▶ _TASK ITEM_
Match the string "subtotal" against each line below, and copy every line that matches.

▶ _GIVEN ENTRIES_
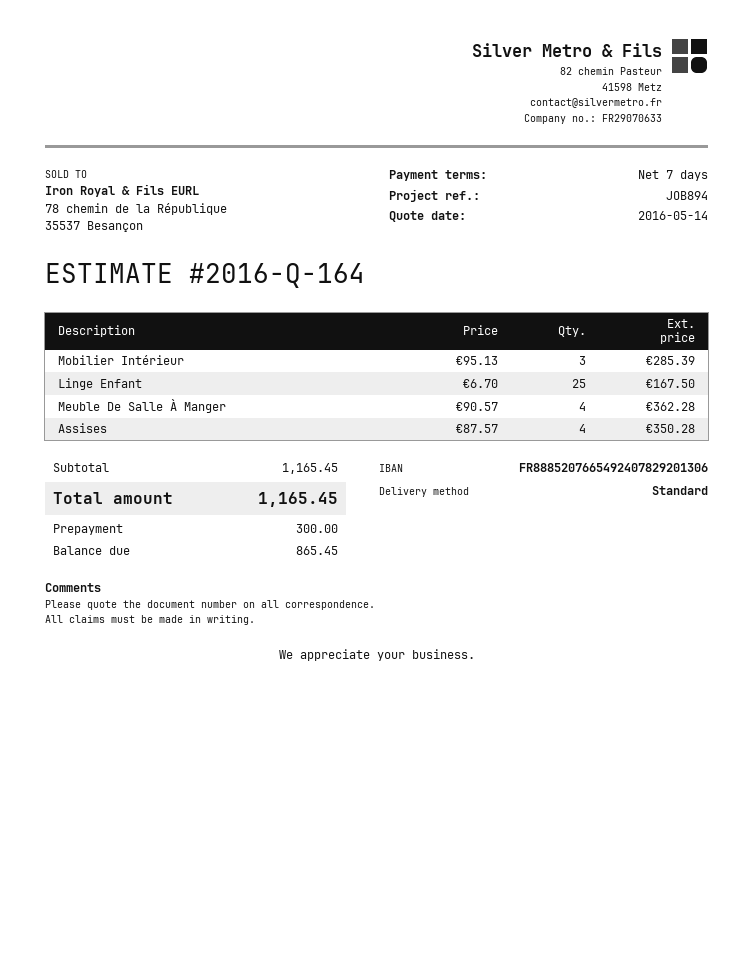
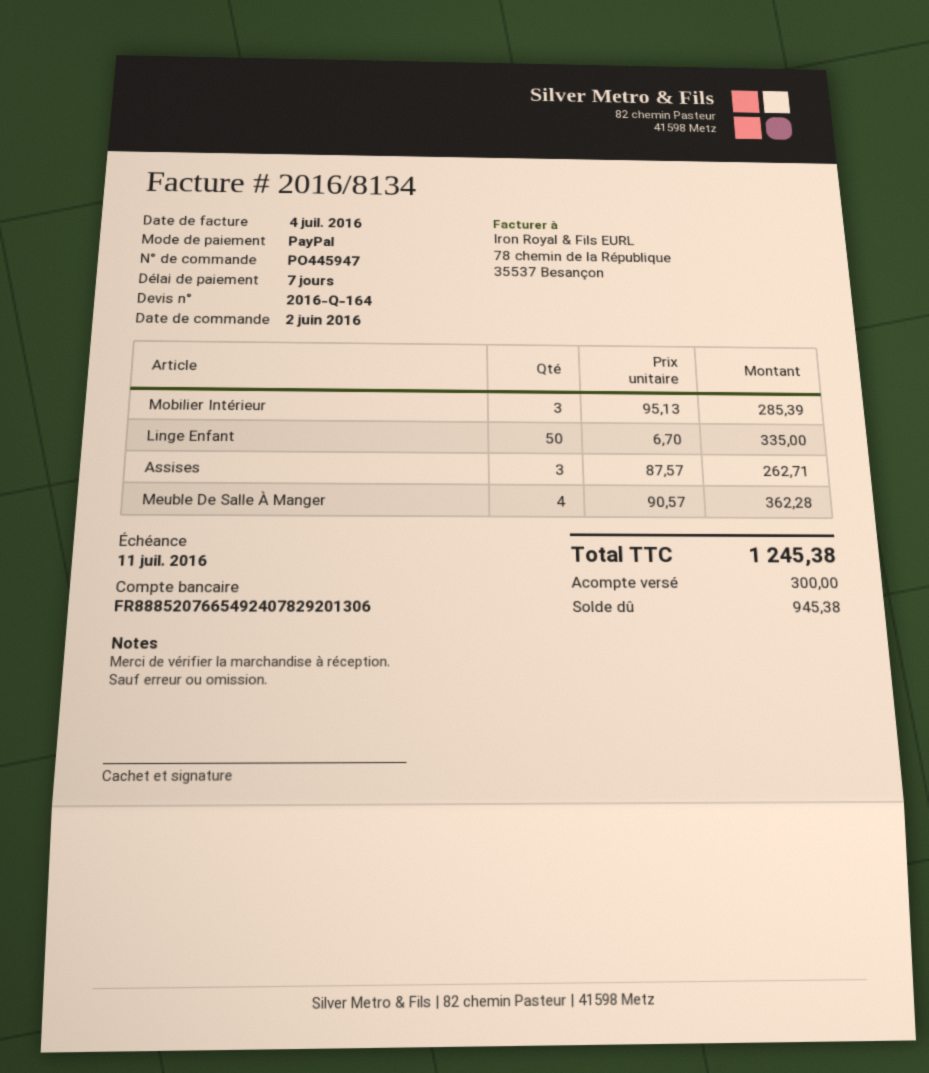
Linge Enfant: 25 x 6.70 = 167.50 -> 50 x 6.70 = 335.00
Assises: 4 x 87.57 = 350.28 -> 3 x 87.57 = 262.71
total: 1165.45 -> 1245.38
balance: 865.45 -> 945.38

--

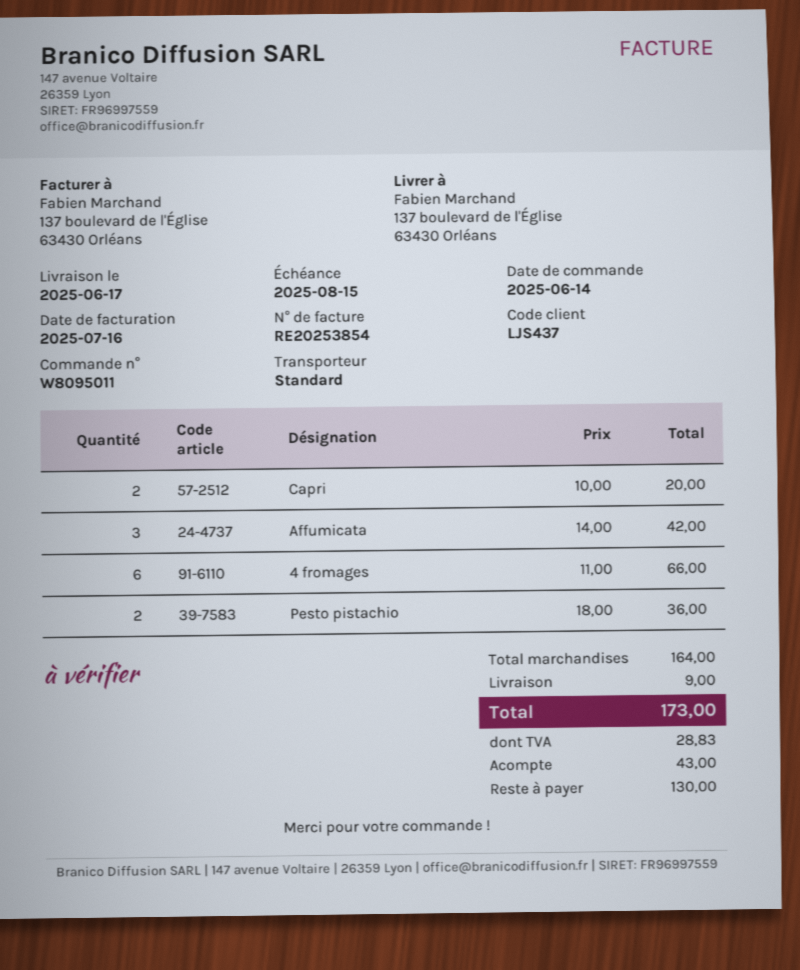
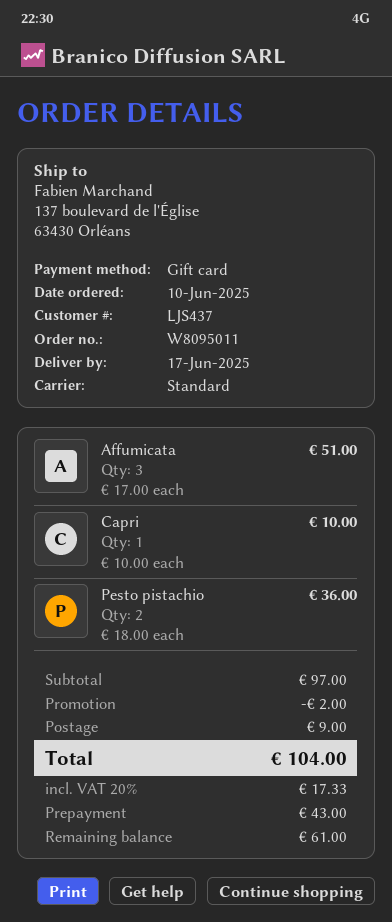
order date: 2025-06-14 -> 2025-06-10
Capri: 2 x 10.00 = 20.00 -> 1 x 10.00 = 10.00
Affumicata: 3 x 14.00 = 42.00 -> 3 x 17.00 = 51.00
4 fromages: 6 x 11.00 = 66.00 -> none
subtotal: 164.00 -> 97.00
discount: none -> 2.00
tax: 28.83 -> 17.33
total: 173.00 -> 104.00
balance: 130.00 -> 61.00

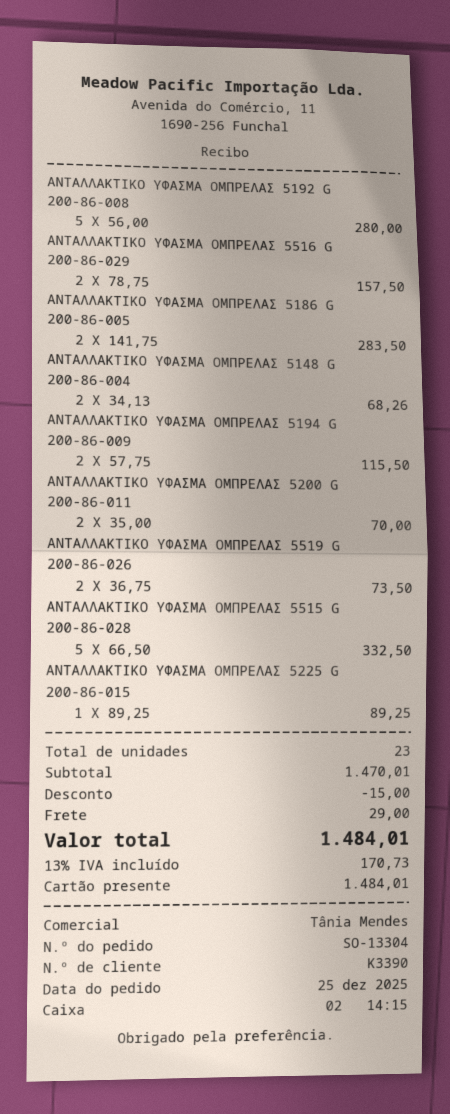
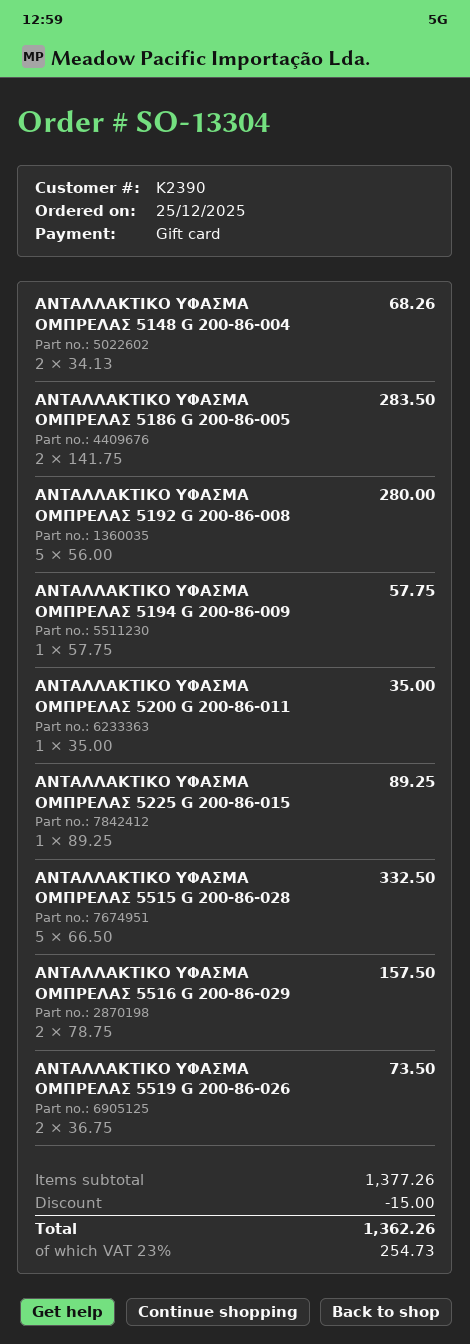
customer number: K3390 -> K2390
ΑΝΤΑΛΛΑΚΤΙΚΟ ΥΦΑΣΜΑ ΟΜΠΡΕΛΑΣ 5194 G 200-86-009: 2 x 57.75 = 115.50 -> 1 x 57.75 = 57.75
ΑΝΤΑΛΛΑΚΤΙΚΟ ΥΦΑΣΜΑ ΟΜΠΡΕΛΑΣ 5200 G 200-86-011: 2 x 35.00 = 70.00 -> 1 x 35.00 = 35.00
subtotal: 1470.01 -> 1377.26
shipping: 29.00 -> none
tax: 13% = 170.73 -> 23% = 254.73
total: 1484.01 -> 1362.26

▶ _ANSWER SECTION_
subtotal: 164.00 -> 97.00
subtotal: 1470.01 -> 1377.26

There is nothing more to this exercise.